Egis Group
- Industry: Engineering, consulting, operation services
- Headquarters: Guyancourt, France
- Key people: Laurent Germain (CEO); Olivier Gouirand (CFO);
- Revenue: ▲€2.164 billion (2024)
- Net income: ▲€77 million (2024)
- Owners: Tikehau Capital (40%); Caisse des Dépôts (34%); Egis’ executive partners and employees (26%);
- Number of employees: ▲20 500 (2025)
- Website: egis-group.com

= Egis Group =

French engineering company

Egis is an international company active in the consulting, construction engineering and mobility service sectors that design and operate intelligent infrastructure and buildings. Egis operates in 100 countries and has 19,500 employees.

In the global Engineering News-Record (ENR) ranking, Egis is given the 1st position in France and the 8th position globally in the Transportation sector. Overall, Egis is ranked 21st within the top Global Design Firms.

==History==
During early 2018, amid the liquidation of Carillion, Egis Group acquired the firm’s 30-year contract to operate and maintained the M40 motorway.

In January 2022, Tikehau Capital acquired 40% stake in Egis from the former majority shareholder Caisse des Dépôts, an investment arm of the French state.

==Acquisitions==
In 2019, Egis purchased the Hong Kong-based engineering firm Inhabit.

In 2020, two French companies joined Egis: Est Signalization a railway signaling works company and Kanopée SAS, a consulting firm in the hotel, tourism & leisure industries.

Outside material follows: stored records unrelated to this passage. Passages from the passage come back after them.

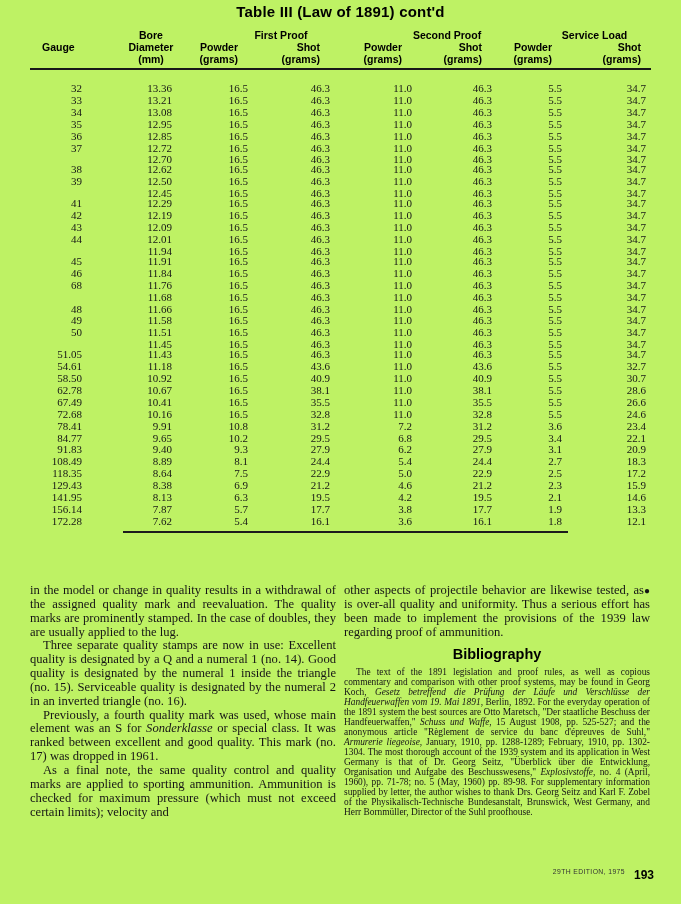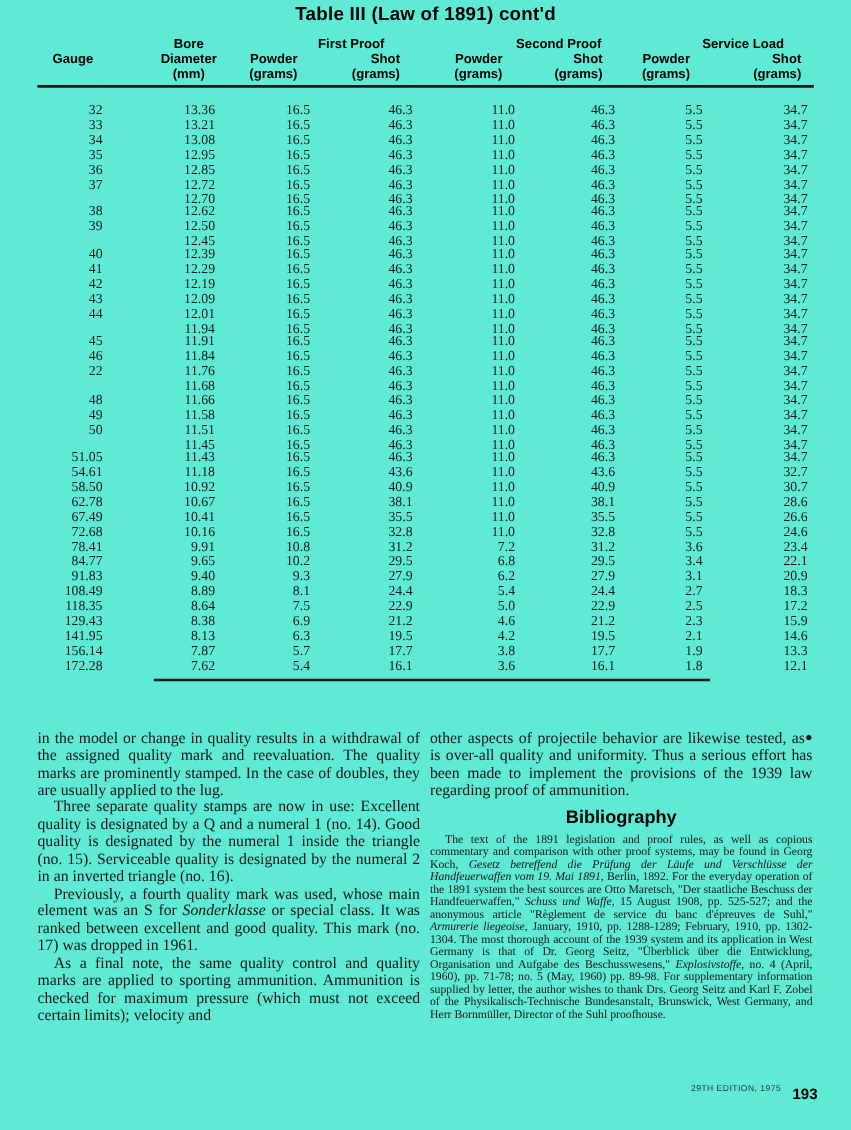--- a/index.html
+++ b/index.html
@@ -5,7 +5,7 @@
   html,body { margin:0; padding:0; }
   .page {
     position:relative; width:681px; height:904px;
-    background:#5eead4; color:#1a1a1a; overflow:hidden;
+    background:#bef264; color:#1a1a1a; overflow:hidden;
     font-family:"Liberation Serif", serif;
   }
   .title {

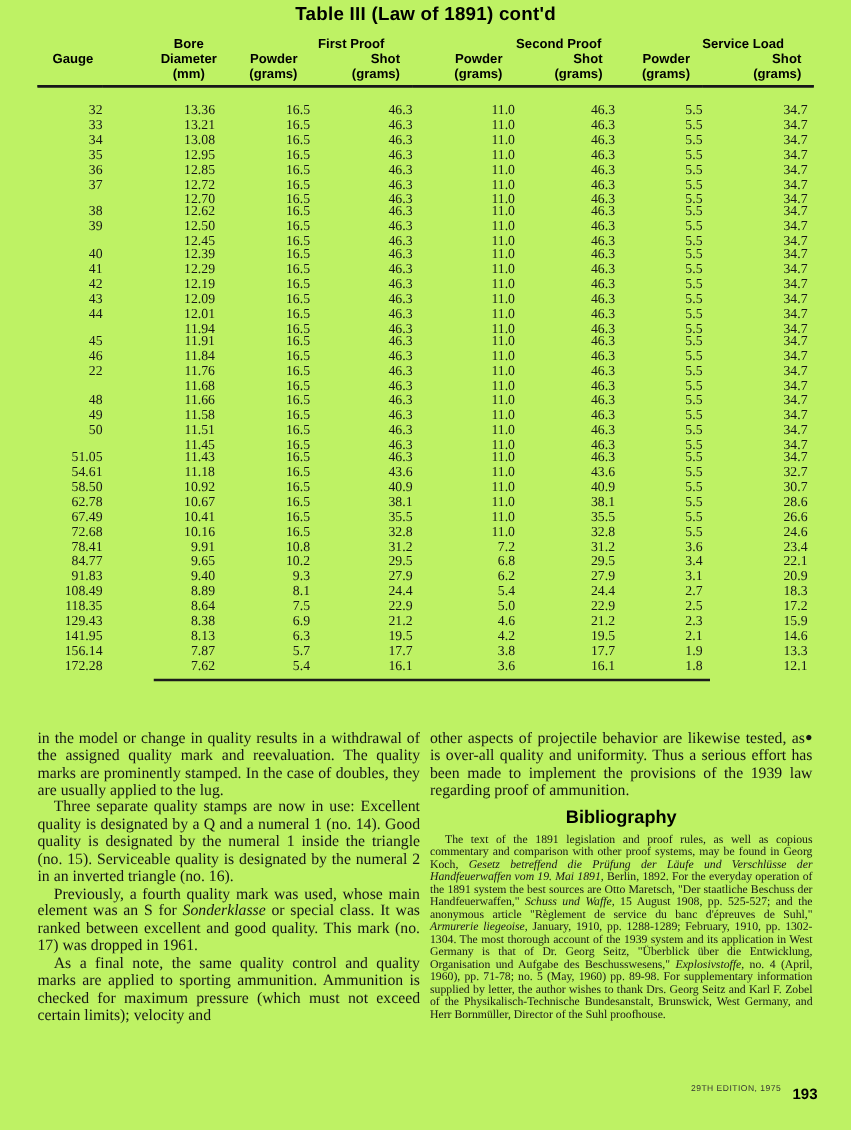--- a/index.html
+++ b/index.html
@@ -219,16 +219,6 @@
             <td>34.7</td>
           </tr>
           <tr>
-            <td>40</td>
-            <td>12.39</td>
-            <td>16.5</td>
-            <td>46.3</td>
-            <td>11.0</td>
-            <td>46.3</td>
-            <td>5.5</td>
-            <td>34.7</td>
-          </tr>
-          <tr>
             <td>41</td>
             <td>12.29</td>
             <td>16.5</td>

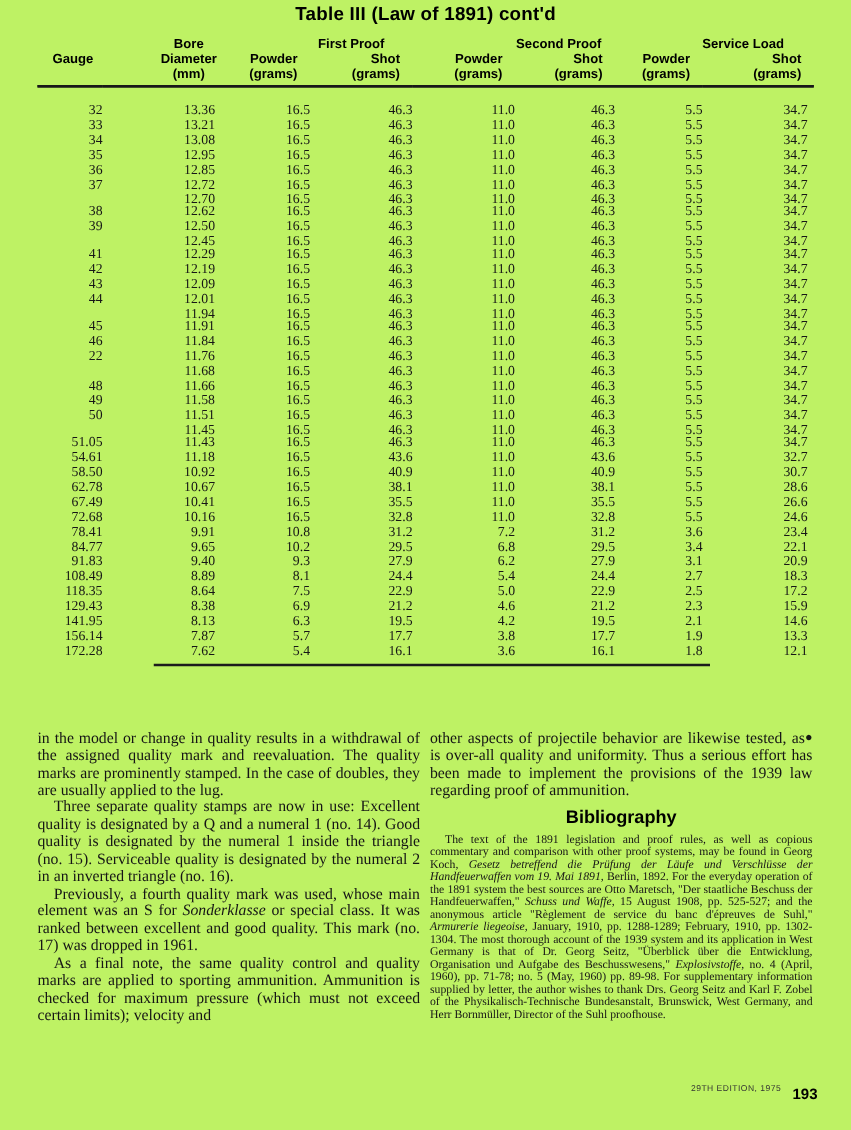--- a/index.html
+++ b/index.html
@@ -289,7 +289,7 @@
             <td>34.7</td>
           </tr>
           <tr>
-            <td>22</td>
+            <td>68</td>
             <td>11.76</td>
             <td>16.5</td>
             <td>46.3</td>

In 2021, Egis acquired two companies in United Kingdom: CPMS TOPCO and its operational arm, Collaborative Project Management Services Limited to become a key player in the U.K. rail and infrastructure market and Galson Sciences Ltd, an international consulting and research firm based in Oakham and specializing in radioactive waste management and disposal. In the Middle East, Egis completed the acquisition of Projacs International, a local engineering consultancy and project management company, by increasing its ownership stake in the firm to 95.45%. In Australia, Australian strategic advisory, project delivery and technical services consultancy Indec joined Egis. In France, Egis acquired MT3, a consulting and engineering company in mobility and related applications, and 3 companies in the building sector: Openergy(digitization of energy performance), Kern (organization and operation management) as well as AD Ingé and AD Conseil (asbestos removal, deconstruction & circular economy). In Asia, Egis acquired Sunland (Hong Kong), a consulting and building engineering company with 130 employees.

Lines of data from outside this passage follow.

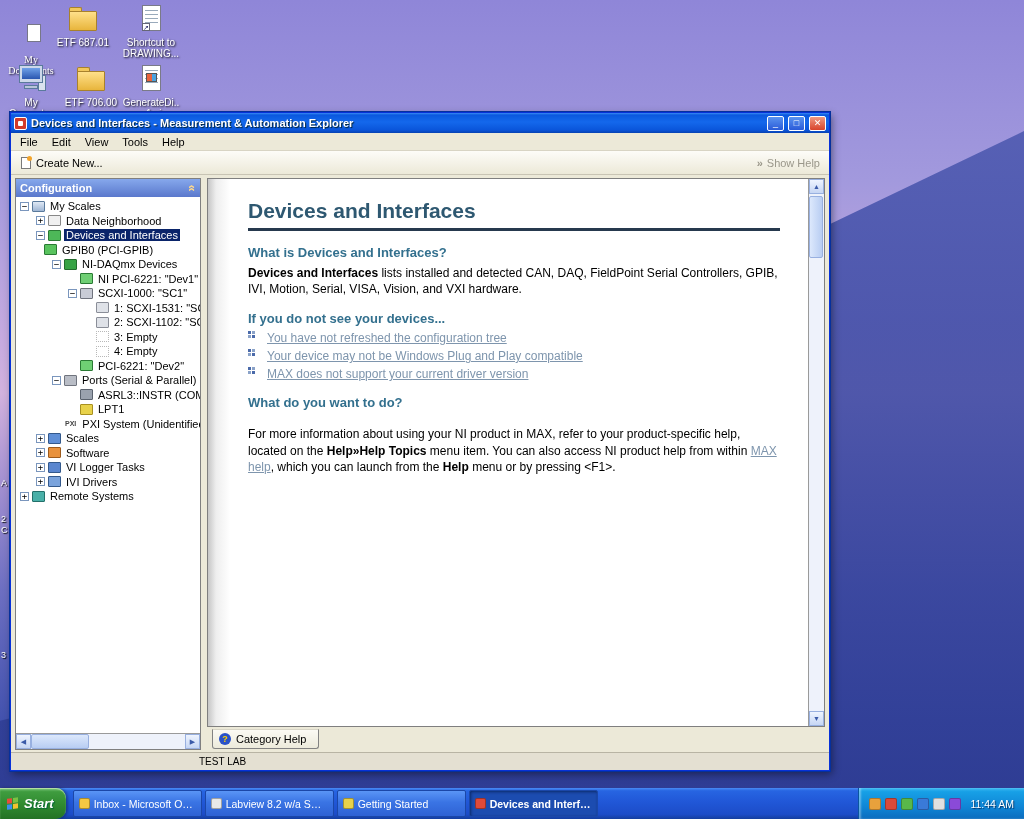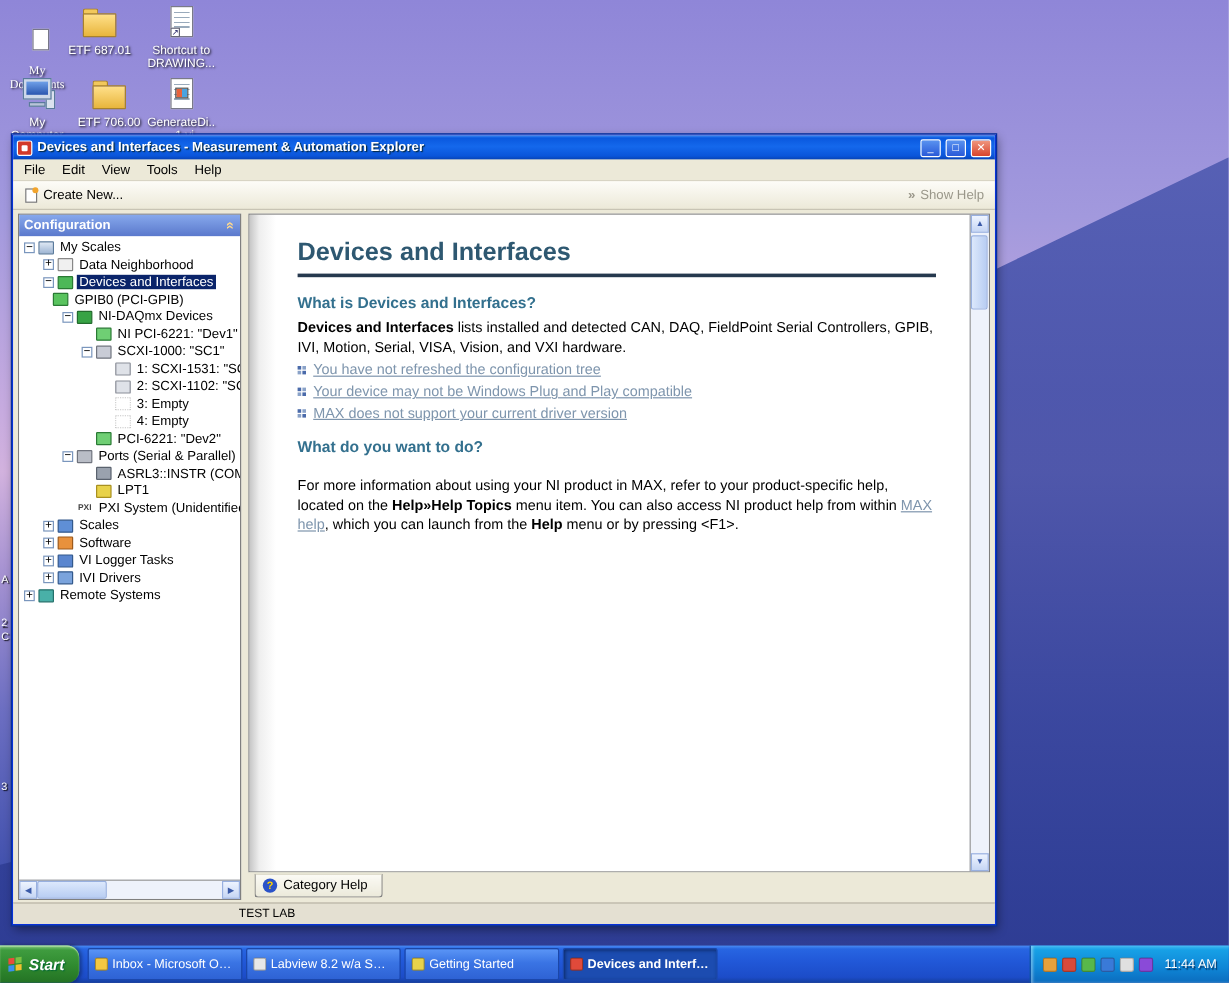--- a/index.html
+++ b/index.html
@@ -369,6 +369,7 @@
           <div class="help-h2">What is Devices and Interfaces?</div>
           <p class="help-p"><b>Devices and Interfaces</b><span> lists installed and detected CAN, DAQ, FieldPoint Serial Controllers, GPIB, IVI, Motion, Serial, VISA, Vision, and VXI hardware.</span></p>
 
+          <div class="help-h2">If you do not see your devices...</div>
           <div id="missing-links">
               <div class="hlink-row">
                 <span class="hbullet"></span>

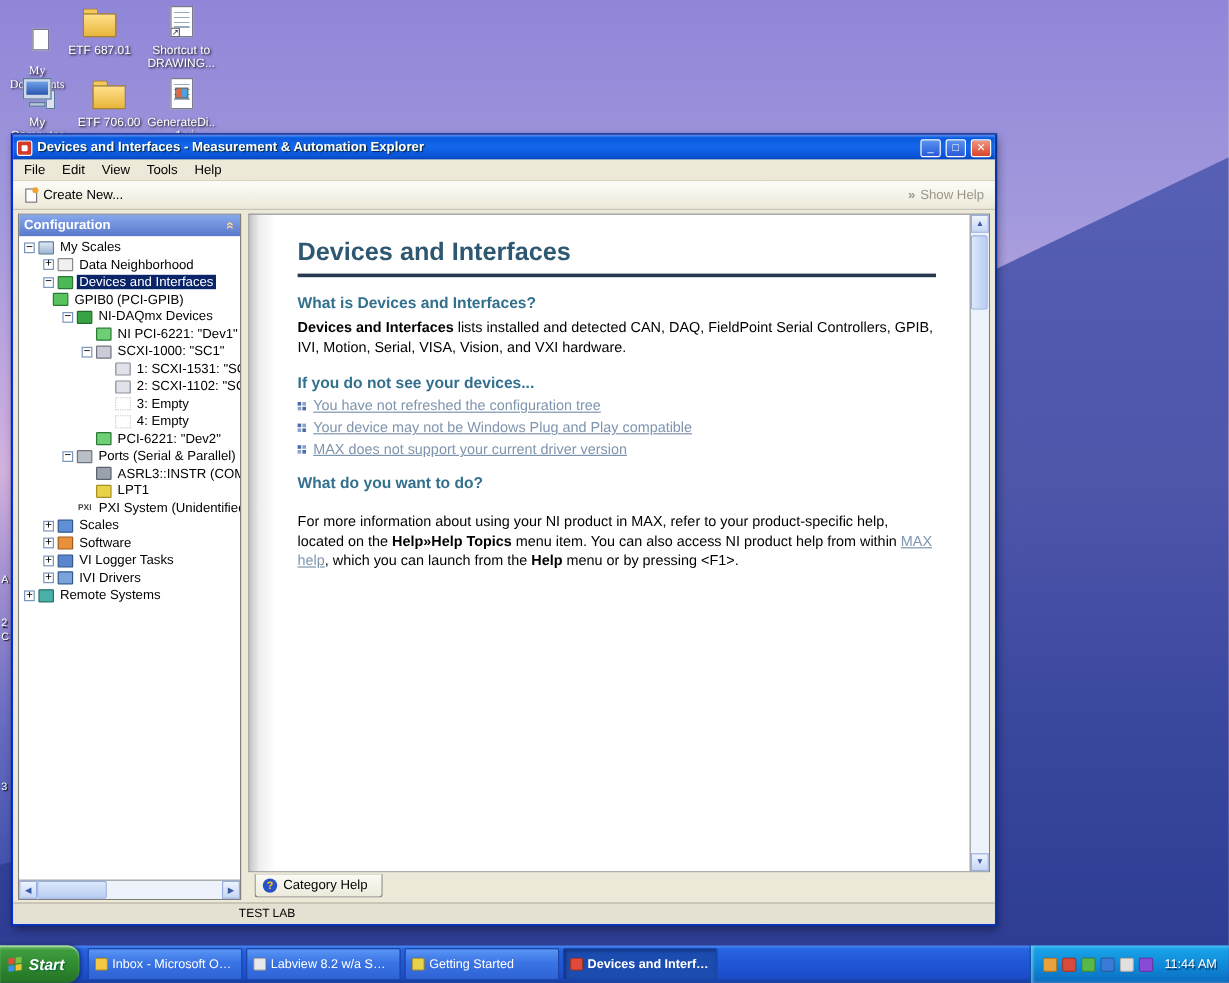--- a/index.html
+++ b/index.html
@@ -109,7 +109,7 @@
   .help-rule { height:3px; background:#26394e; margin:5px 0 12px 0; }
   .help-h2 { font-size:13px; font-weight:bold; color:#33708e; margin:14px 0 5px 0; }
   .help-p { font-size:12px; color:#000; margin:0 0 4px 0; line-height:1.35; }
-  .hlink-row { display:flex; align-items:center; gap:6px; margin:4px 0; }
+  .hlink-row { display:flex; gap:12px; margin:4px 0; }
   .hbullet { width:3px; height:3px; flex:none; background:#4a6aaa;
     box-shadow:4px 0 0 #8aa2c8, 0 4px 0 #8aa2c8, 4px 4px 0 #4a6aaa; margin:0 4px 4px 0; }
   .hlink { font-size:12px; color:#7e95ad; text-decoration:underline; }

In 2022, Egis acquired several companies. In the US, SB Architects, the architecture and design practice specialising in creating international hospitality destinations. In the Middle East, Waagner Biro Bridge Services International, an infrastructure engineering, operation and maintenance company, WME, a multi-disciplinary engineering consultancies and U+A, a multi disciplinary architectural consultancy. In Europe: Weston Williamson + Partners (United Kingdom), an international architecture and urban design firm; AG Concept (France), an engineering firm specialized in cleanrooms; NordSignal (France), specializing in railway signaling; Nebu Transport Services (Netherlands), specialized in the recovery of VAT and excise duties in the Benelux. In Latin America: Payc (Colombia), the engineering leader in Colombian building sector. In December 2022, Egis has started the acquisition process for two companies: New Zealand’s Calibre Professional Services and the Middle Eastern arm of design practice U+A.

==Criticism==

===Involvement in Israeli settlements===

On 12 February 2020, the United Nations published a database of companies doing business related in the West Bank, including East Jerusalem, as well as in the occupied Golan Heights. The Egis Group was listed on the database on account of the activities of its subsidy Egis Rail Israel in Israeli settlements in these occupied territories, which are considered illegal under international law.

===Sanctions===
During early 2024, Egis Eau S.A.S. and Egis International S.A.S. were sanctioned by the Inter-American Development Bank (IDB) for three years in connection with allegations of fraudulent and corrupt practices. In consequence, both Egis Eau S.A.S. and Egis International S.A.S. are to be included in the Asian Development Bank's (ADB) cross debarment list until 2 January 2027.